Pablo Larrain, director of Tomy Manero was born in Santiago de Chile in 1976, Larraín studied film direction and audiovisual communication at UNIACC University. In 2005 he produced and directed his first feature film called Fuga, which was commercially released in March 2006. During 2006 he produced a film called La Vida Me Mata (Life Kills Me), directed by Sebastián Silva. In 2007 Pablo Larraín worked on Tony Manero, which won the top prize at the 26th annual Turin Film Festival, as well as the FIPRESCI prize for best film, and the best actor honor for Alfredo Castro. Tony Manero is Chile’s submission to the 81st Academy Awards for the Academy Award for Best Foreign Language Film.
Bijan Tehrani: How did you first encounter the story of Tony Manero? What was your motivation in making this film?
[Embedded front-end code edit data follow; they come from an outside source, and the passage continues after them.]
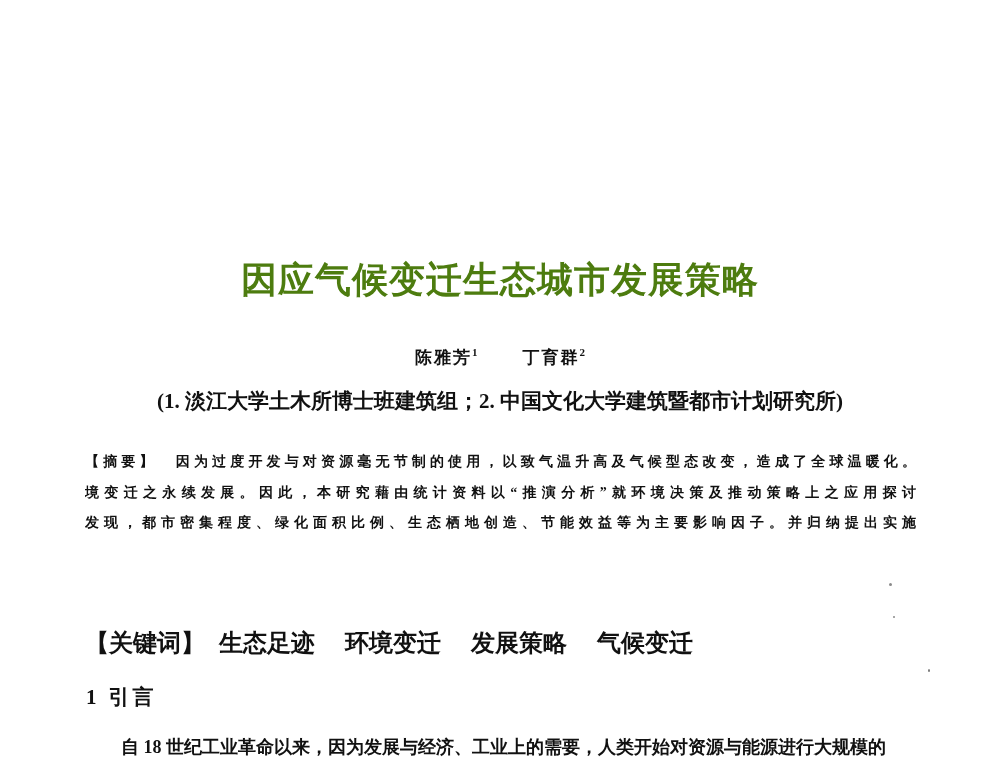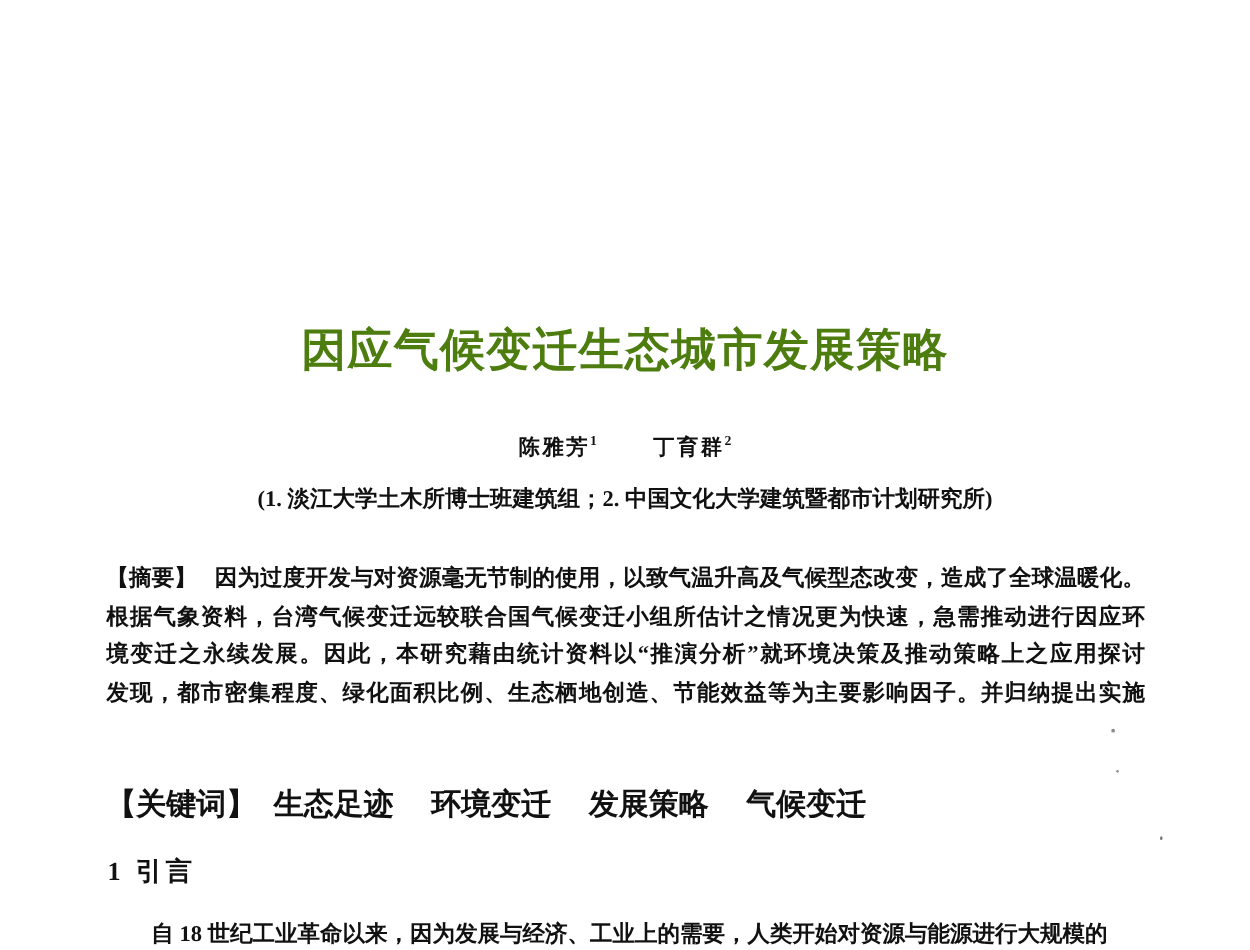"(1. 淡江大学土木所博士班建筑组；2. 中国文化大学建筑暨都市计划研究所)" .affiliation { font-size: 18px -> 21px }
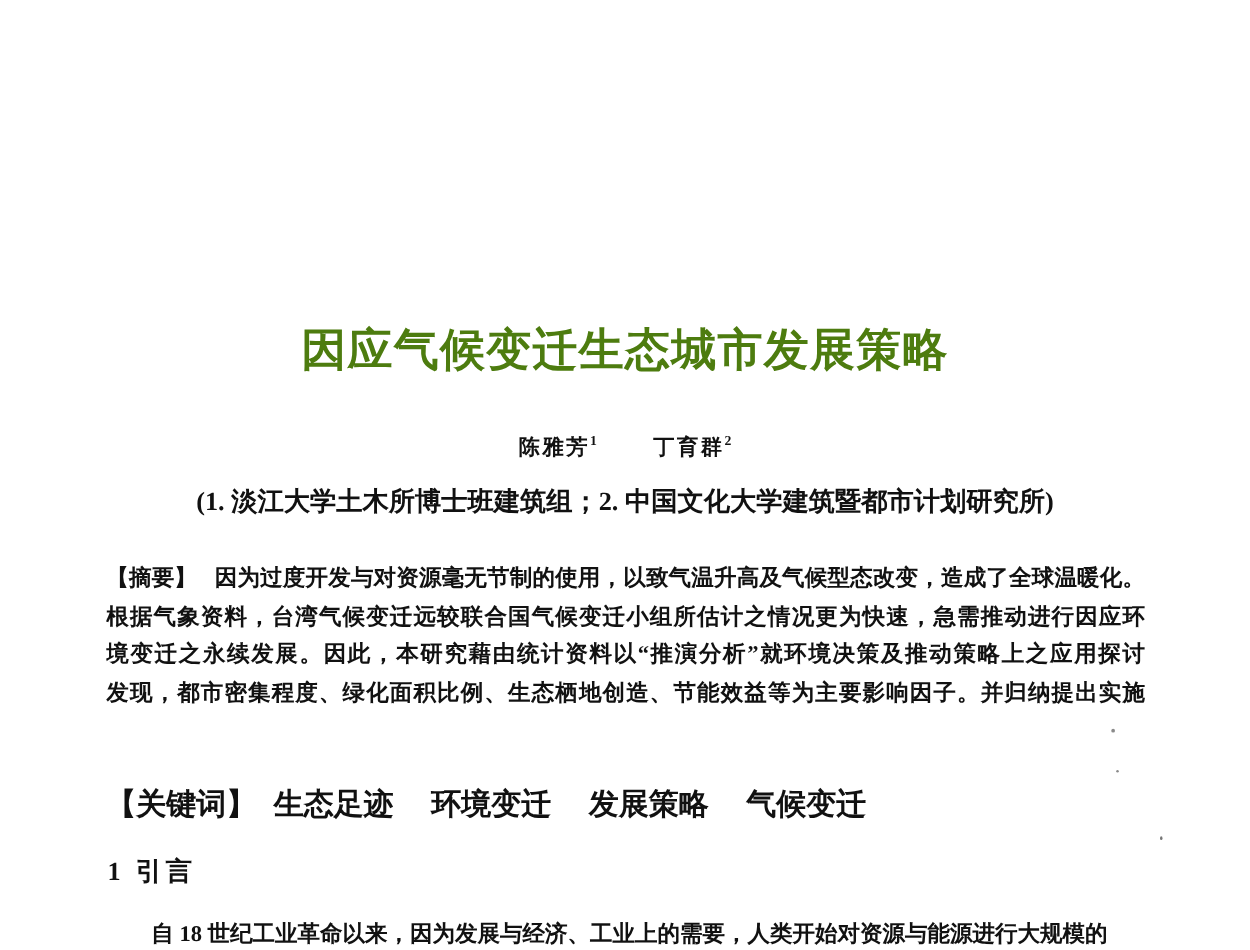"【摘要】" .abstract { font-size: 18px -> 14px }
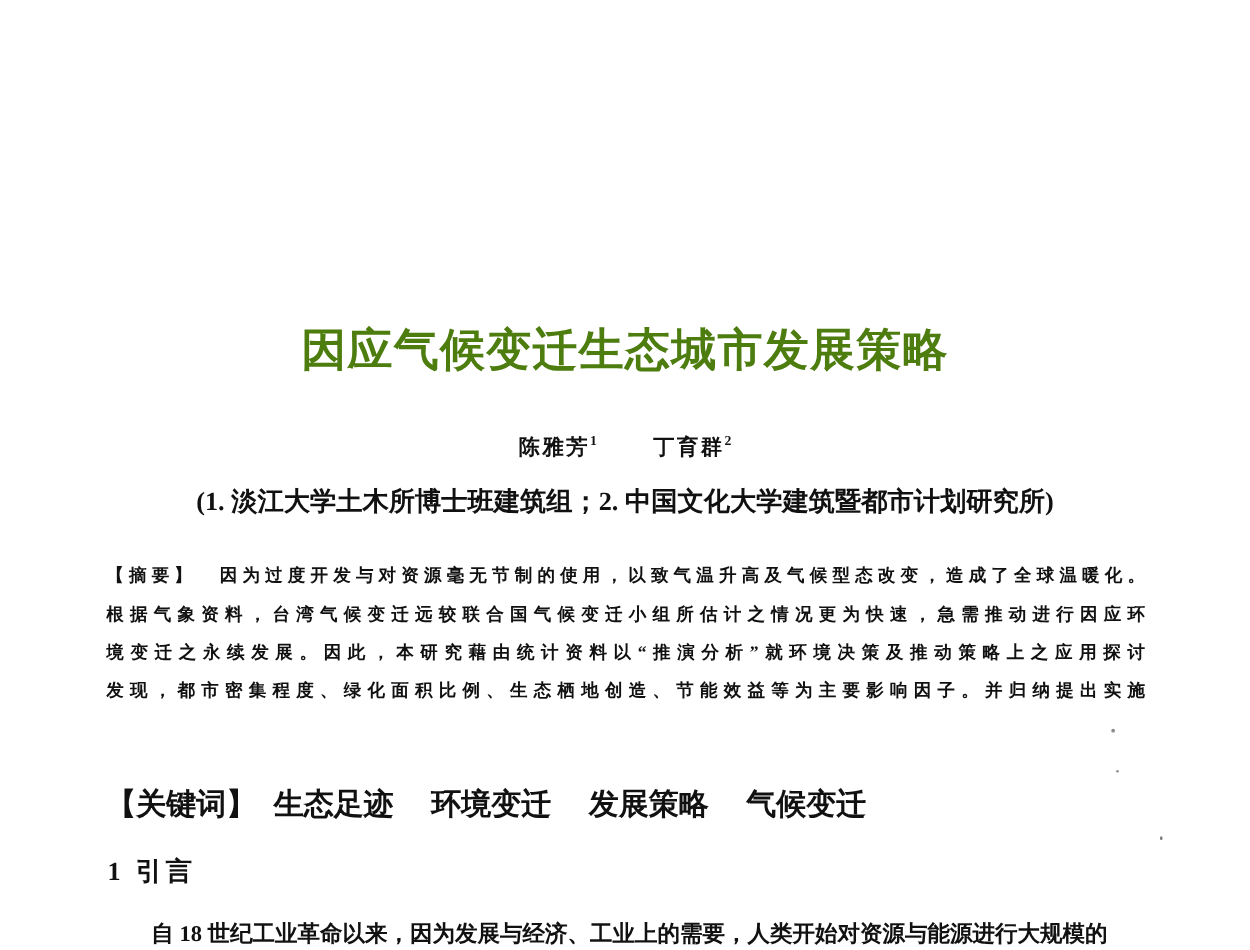"根据气象资料，台湾气候变迁远较联合国气候变迁小组所估计之情况更为快速，急需推动进" div.abs-line { html: <div>根据气象资料，台湾气候变迁远较联合国气候变迁小组所估计之情况更为快速，急需推动进行因应环</div> -> none }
Pablo Larrain: We tried to connect this story to what was going on in the government during those days. We wanted to connect this story to the smashing influence that was coming in from the United States to Chile, and the cost of it. We began with one single character who would be a serial killer and a disco dancer. How I got to this combination? I don’t know. But after this we started to develop the script. In the end I tried to do three things. One was to find a mood, a tone, and an atmosphere; Second, to place this small story in the middle of an enormous context in order to see how this story pushes against the context; Thirdly, we tried to get close with one character, and see what happens if you are following just one person obsessively and how can you tell the context through this one character. We wanted to know if it would be enough to tell who this guy is by just looking at him. We don’t have establishing shots, we didn’t need it. If you just look at the character you can understand everything. Modern audiences are very intelligent in a way, and you don’t need many elements to tell a story. That is one thing that came up when we created this story.
BT: While I was watching this film, I was thinking that Raul is indirectly a symbol of the kind of people who were running the country back then.
PL: Yes, he is a metaphor for the rest of the people, you are right on that. His behavior is also the behavior of a regime.
BT: Yes, they try to do anything to stay in power. I think that this was very clearly passing through him.
PL: I would also add that his ambition is to become someone else, an American cinematic icon. This represents, in a way, what was happening in Chile. The film is set in 1978, and in 1976 a whole bunch of young economists coming from Chicago University, called the Chicago Boys, were hired by the government to set up all the capitalist systems. We started to import social models, economic models, and cultural models from the U.S. His desire to import a different reality that he thinks is possible for him is also what the government intended to do. His failure is also the failure of what the government tried to do. You cannot, from one day to another, pretend that you are different from what you really are. You cannot block your past, your culture, and your thinking. If you do, maybe you can put it into a box for a while, but it will explode eventually, and flowers will come out of it again.
BT: That is very true. How did you find the actor who plays the main character? He really fits the character well.
PL: I have been working with Alfredo Castro for many years. I also was one of his students in a drama school, he was my teacher. I think he is an extraordinary actor that has something that I really enjoy, which is that you don’t really know what he is thinking. He is so light and dark, and he combines so many elements. He tells a lot without saying anything. His is Chilean, and is very well known in Chile. This is an unforgettable role.
BT: Were most of the actors professional?
PL: They are all professional. They are actors that work in method acting. We all got into the right tone, and we didn’t move from it.
BT: How did you create the visual style of the film?
PL: I wanted to get close to the films that were done in Chile in the late 1960’s, before the coup. This was social cinema based on the documentary shooting style. Those films really inspired me, because those films had a very strong political point of view without being a pamphlet. They found something that is very unique for our society. It’s a camera that is always on and moving, and it sometimes goes against him, or goes away from him, or gets very close to him. That imperfection becomes some of the style of it.
BT: How have the people of Chile responded to this film?
PL: It has been very good, in general. The box office was double of what we expected. We thought that it would not fit the taste of the masses. It did well for the type of film that it is. The critics, in general, have been extremely positive. We have been on a very long and exhausting round of film festivals. We have been to Cannes, Hamburg, Toronto, Turin, and many others. The Chilean critics were pretty divided. This is a film in Chile that you either love or hate. Some of the critics thought that the context was over exposed, but that is exactly what is being well received internationally. I am glad though. We have had a lot of debate in Chile; some like it, some don’t. But people are talking about it. We sparked a debate and provoked something, which is great. I am excited to find out what is going to happen when it releases in France, the UK, Italy, Brazil, New Mexico, Venezuela, and more. It is one thing to see how the audiences in film festivals like it, but I am excited to know what the feelings are around the world. That is going to be very interesting.
BT: What is your next project?
PL: I can tell you very little, but I am working on something. It is not very helpful to talk about projects for me, but more helpful to talk about films. We will probably be shooting in October. It is a film about an assistant from the legal medical service in Santiago, on the day of the coup in 1973. His work is to write down the autopsies. The following days his work becomes really busy because so many people die. The story begins when his lover disappears, and he seeks her out in a city that is under the military occupancy.